Adrienne inhaled more of Neveah’s cigarette and handed it back to her. “I told him to leave me the fuck alone. I wouldn’t exactly call that staying with him.”
“You’re still with him until you say that it’s over. You have to actually say it. Otherwise he’ll think you’re still together. He’d never get the hint. And it’s ridiculous to stay with him the way things are.”
“Meaning?”
“Why stay with him when you’re in love with his brother?”

28

28
Thursday March 12 Keolwulf 17
Adrienne Venet DOB 7/1/1982
Vanessa McClain, MA, LAPC
Psychotherapy Note
A.V. has experienced sudden and unexpected severe panic symptoms that have occurred repeatedly and have resulted in persistent concern about additional attacks. The client has significantly modified her normal behavior patterns in an effort to avoid panic attacks. The client described fear of environmental situations that she believes may trigger intense anxiety symptoms. A.V.’s fear of environmental situations has resulted in her avoidance behavior directed toward those environmental situations. Client has a significant fear of leaving home and being in open or crowded public situations. A.V.’s phobic fear has persisted in spite of the fact that she acknowledges that her fear is unreasonable.
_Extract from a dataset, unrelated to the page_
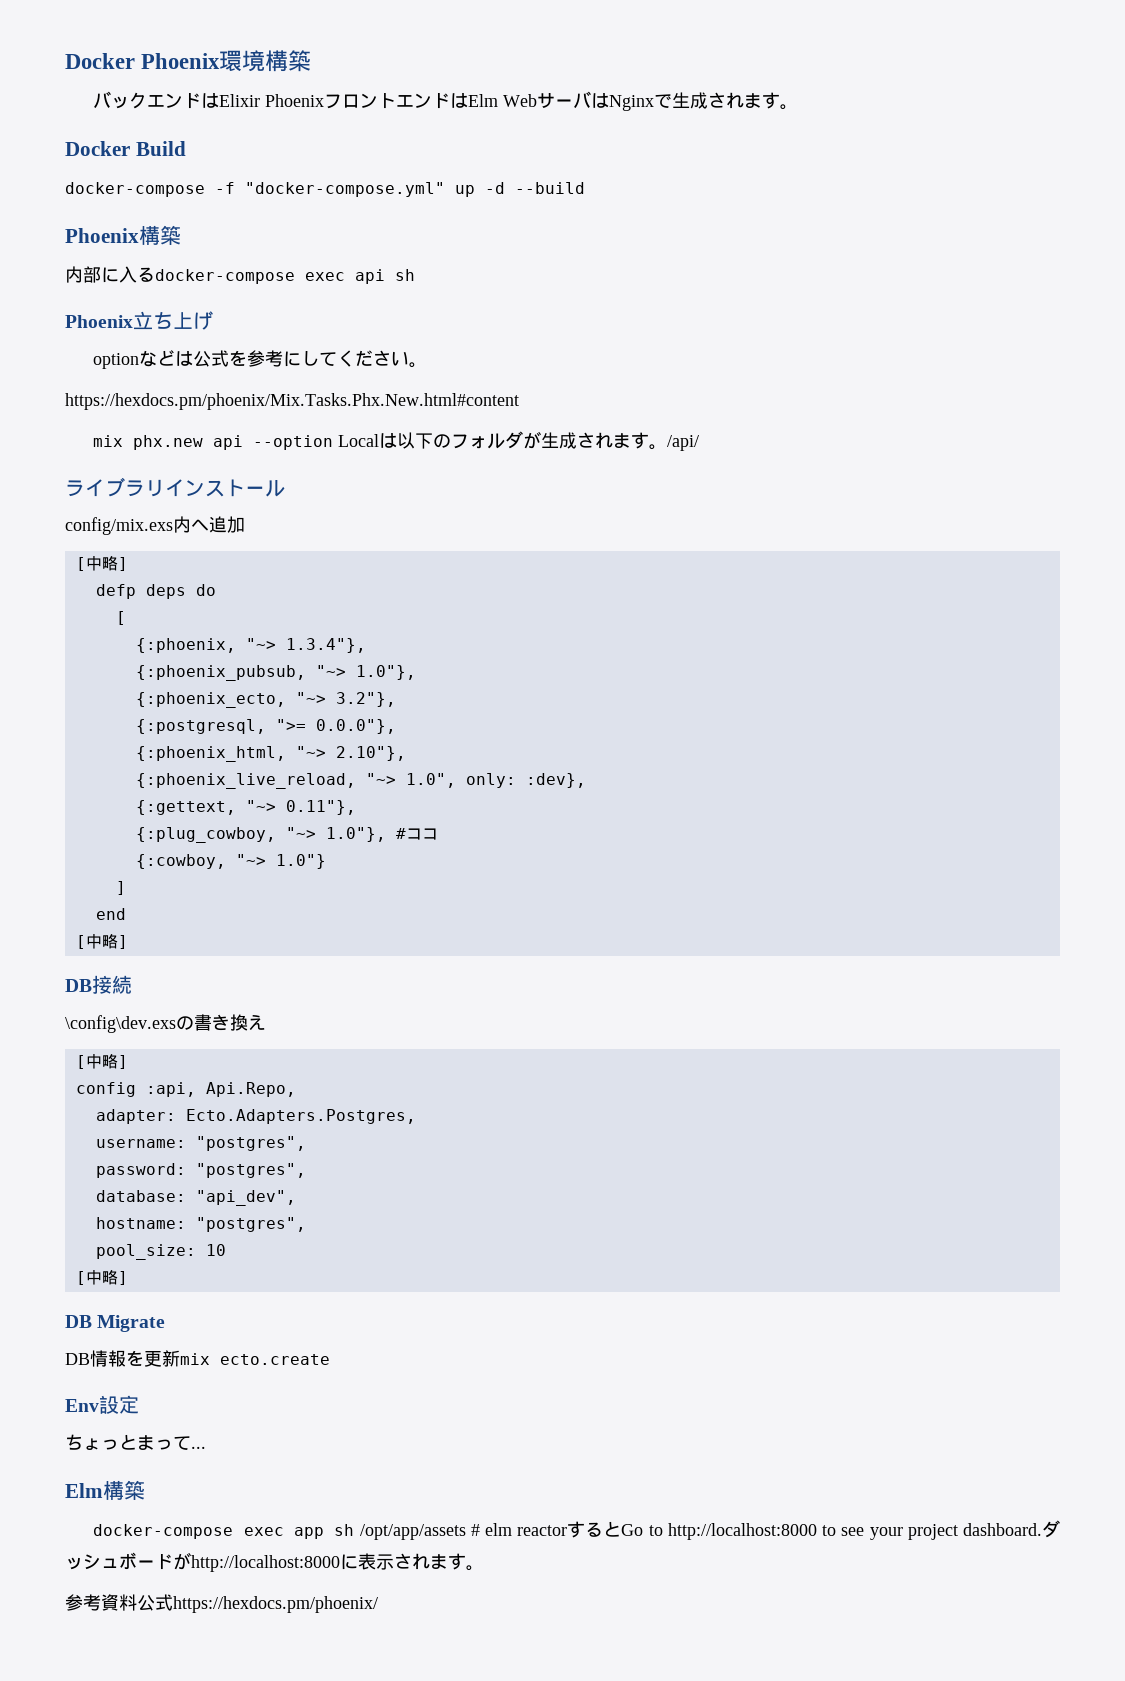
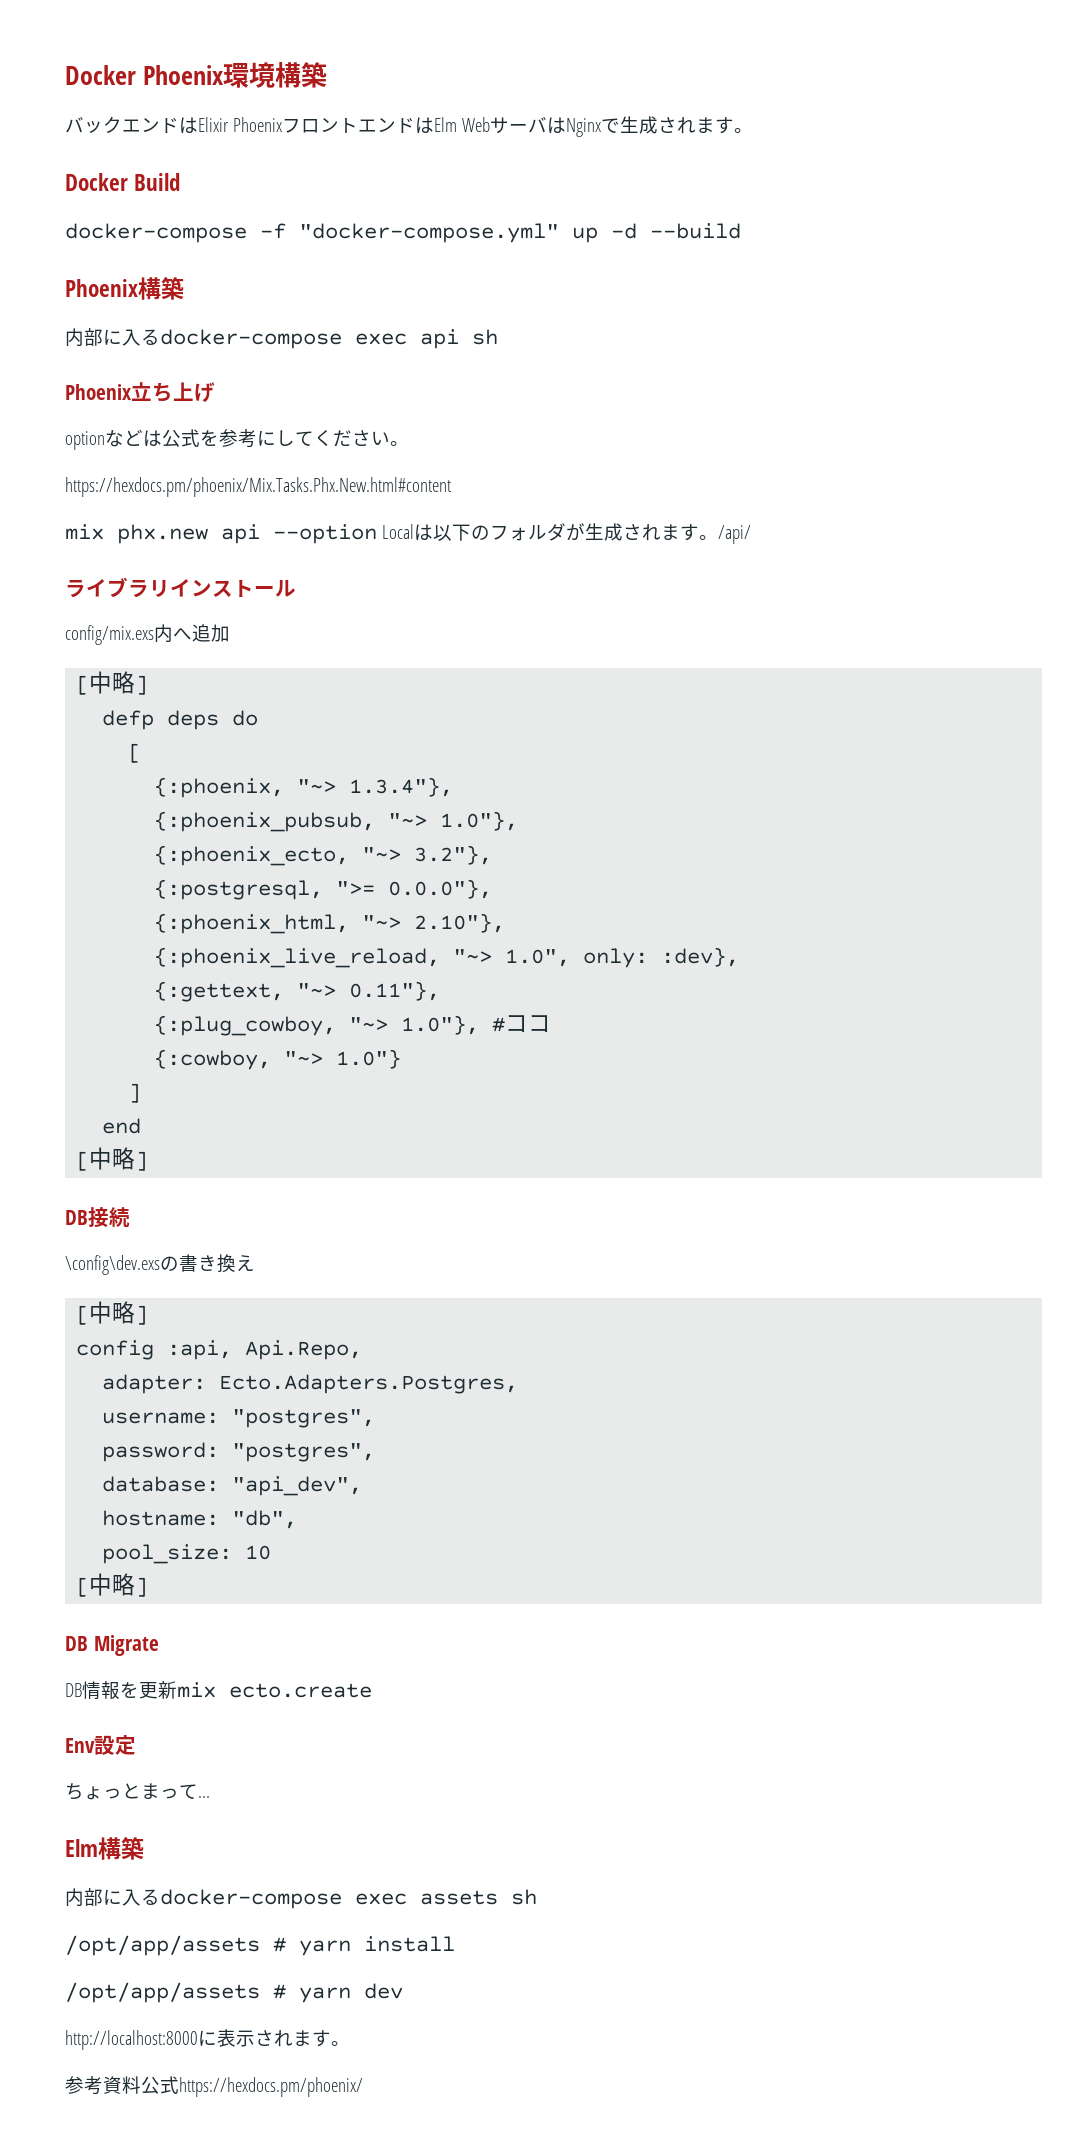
[195,1217,306,1232] "postgres", -> [232,1510,298,1529] "db",
[93,1520,1060,1540] [65,1552,191,1570] docker-compose exec app sh /opt/app/assets # elm reactorするとGo to http://localhost:8000 to see your project dashboard.ダッシュボードが -> [65,1888,537,1909] [65,1935,455,1956] [65,1982,403,2003] 内部に入るdocker-compose exec assets sh // /opt/app/assets # yarn install // /opt/app/assets # yarn dev //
The client described situations in which she has declined involvement with others due to fear of leaving her home. Today’s clinical contact focused on building the level of trust with the client through consistent eye contact, unconditional positive regard, warm acceptance, and active listening. A.V. was asked about the frequency, duration, intensity, and history of her panic symptoms, fear, and avoidance. The client was assisted in identifying specific situations that precipitate panic symptoms. Client was administered psychological instruments designed to objectively assess her level of anxiety symptoms. The client was administered The Anxiety Sensitivity Index (Reiss, Peterson, and Grusky).The client has identified a specific anxiety disorder, which is freestanding from her severe and persistent mental illness, and this was reviewed within the session. Follow up session TBA.